» EXERCISE BRIEF: Using the listing below, retype exactly the lines starting at the one with "background: #14532d ->" and ending at the one with "html: <div> <span>Sample", and include both.

» AVAILABLE DATA:
◆ ◆ ◆ ◆
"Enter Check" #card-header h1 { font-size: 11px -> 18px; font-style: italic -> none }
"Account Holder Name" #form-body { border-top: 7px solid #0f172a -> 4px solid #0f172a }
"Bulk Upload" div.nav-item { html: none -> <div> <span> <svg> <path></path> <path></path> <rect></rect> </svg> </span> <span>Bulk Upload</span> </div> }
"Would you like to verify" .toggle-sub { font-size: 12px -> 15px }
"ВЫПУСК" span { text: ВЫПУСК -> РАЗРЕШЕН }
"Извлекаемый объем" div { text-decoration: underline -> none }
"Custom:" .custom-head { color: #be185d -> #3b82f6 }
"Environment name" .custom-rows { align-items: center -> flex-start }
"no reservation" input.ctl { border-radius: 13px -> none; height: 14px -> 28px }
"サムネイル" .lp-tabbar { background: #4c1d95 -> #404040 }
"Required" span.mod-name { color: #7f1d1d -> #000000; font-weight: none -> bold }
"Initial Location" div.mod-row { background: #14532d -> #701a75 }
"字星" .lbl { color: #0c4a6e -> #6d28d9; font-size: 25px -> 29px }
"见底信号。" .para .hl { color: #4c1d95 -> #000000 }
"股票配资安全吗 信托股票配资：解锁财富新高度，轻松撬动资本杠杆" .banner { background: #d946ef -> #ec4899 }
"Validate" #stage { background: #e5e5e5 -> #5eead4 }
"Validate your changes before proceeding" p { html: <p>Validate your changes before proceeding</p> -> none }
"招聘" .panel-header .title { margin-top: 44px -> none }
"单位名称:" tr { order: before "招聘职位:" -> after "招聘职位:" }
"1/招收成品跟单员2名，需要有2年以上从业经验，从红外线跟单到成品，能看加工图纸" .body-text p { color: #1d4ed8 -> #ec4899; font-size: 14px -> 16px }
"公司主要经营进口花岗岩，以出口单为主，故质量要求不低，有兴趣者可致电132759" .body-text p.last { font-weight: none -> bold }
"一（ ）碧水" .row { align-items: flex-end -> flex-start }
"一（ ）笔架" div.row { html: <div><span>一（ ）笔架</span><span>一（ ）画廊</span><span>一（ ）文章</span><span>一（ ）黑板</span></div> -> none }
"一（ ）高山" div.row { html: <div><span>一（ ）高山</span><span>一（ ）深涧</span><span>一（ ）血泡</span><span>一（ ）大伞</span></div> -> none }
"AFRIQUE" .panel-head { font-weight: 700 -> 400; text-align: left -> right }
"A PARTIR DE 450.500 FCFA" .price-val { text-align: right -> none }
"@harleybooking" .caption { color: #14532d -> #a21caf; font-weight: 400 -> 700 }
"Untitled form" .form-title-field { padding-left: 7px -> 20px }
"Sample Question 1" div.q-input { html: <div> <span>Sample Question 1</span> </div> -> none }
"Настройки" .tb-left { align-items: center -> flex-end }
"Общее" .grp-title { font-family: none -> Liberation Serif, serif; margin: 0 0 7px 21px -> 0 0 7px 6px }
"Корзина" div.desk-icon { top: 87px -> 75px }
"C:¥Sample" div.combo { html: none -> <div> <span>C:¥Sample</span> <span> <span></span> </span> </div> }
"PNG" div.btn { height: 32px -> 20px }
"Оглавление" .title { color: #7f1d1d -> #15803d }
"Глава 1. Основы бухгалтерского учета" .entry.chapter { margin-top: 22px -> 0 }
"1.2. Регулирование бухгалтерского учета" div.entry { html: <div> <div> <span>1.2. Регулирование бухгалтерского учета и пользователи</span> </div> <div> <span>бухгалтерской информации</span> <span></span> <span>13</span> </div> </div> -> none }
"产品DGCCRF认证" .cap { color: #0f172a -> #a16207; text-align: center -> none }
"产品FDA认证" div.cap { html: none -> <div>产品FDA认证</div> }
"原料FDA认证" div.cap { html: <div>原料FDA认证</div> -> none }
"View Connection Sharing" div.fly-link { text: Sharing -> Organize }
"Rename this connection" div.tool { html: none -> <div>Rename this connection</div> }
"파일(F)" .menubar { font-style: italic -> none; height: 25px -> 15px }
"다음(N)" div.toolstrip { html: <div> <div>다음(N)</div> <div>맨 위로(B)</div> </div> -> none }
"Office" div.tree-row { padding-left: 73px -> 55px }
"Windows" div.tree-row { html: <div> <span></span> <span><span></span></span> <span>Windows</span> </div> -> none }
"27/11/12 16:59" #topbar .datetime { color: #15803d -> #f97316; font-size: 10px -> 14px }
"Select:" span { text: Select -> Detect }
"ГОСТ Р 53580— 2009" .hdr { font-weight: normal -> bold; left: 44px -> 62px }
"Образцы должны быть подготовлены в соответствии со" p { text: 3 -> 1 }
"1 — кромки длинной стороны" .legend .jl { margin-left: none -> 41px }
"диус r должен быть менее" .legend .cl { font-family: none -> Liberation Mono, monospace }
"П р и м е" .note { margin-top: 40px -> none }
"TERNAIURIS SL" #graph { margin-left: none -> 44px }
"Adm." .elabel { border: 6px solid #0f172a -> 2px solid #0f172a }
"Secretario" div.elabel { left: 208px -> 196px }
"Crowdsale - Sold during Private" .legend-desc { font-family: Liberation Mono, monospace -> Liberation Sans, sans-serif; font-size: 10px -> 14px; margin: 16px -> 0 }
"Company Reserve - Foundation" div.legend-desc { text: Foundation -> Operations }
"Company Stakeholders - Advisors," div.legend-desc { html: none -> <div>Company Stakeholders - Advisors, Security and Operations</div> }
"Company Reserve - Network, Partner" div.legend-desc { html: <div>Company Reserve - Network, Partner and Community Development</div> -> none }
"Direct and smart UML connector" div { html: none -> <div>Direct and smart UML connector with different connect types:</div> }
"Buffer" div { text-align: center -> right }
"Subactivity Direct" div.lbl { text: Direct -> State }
◆ ◆ ◆ ◆
» SOLUTION BELOW:
"Initial Location" div.mod-row { background: #14532d -> #701a75 }
"字星" .lbl { color: #0c4a6e -> #6d28d9; font-size: 25px -> 29px }
"见底信号。" .para .hl { color: #4c1d95 -> #000000 }
"股票配资安全吗 信托股票配资：解锁财富新高度，轻松撬动资本杠杆" .banner { background: #d946ef -> #ec4899 }
"Validate" #stage { background: #e5e5e5 -> #5eead4 }
"Validate your changes before proceeding" p { html: <p>Validate your changes before proceeding</p> -> none }
"招聘" .panel-header .title { margin-top: 44px -> none }
"单位名称:" tr { order: before "招聘职位:" -> after "招聘职位:" }
"1/招收成品跟单员2名，需要有2年以上从业经验，从红外线跟单到成品，能看加工图纸" .body-text p { color: #1d4ed8 -> #ec4899; font-size: 14px -> 16px }
"公司主要经营进口花岗岩，以出口单为主，故质量要求不低，有兴趣者可致电132759" .body-text p.last { font-weight: none -> bold }
"一（ ）碧水" .row { align-items: flex-end -> flex-start }
"一（ ）笔架" div.row { html: <div><span>一（ ）笔架</span><span>一（ ）画廊</span><span>一（ ）文章</span><span>一（ ）黑板</span></div> -> none }
"一（ ）高山" div.row { html: <div><span>一（ ）高山</span><span>一（ ）深涧</span><span>一（ ）血泡</span><span>一（ ）大伞</span></div> -> none }
"AFRIQUE" .panel-head { font-weight: 700 -> 400; text-align: left -> right }
"A PARTIR DE 450.500 FCFA" .price-val { text-align: right -> none }
"@harleybooking" .caption { color: #14532d -> #a21caf; font-weight: 400 -> 700 }
"Untitled form" .form-title-field { padding-left: 7px -> 20px }
"Sample Question 1" div.q-input { html: <div> <span>Sample Question 1</span> </div> -> none }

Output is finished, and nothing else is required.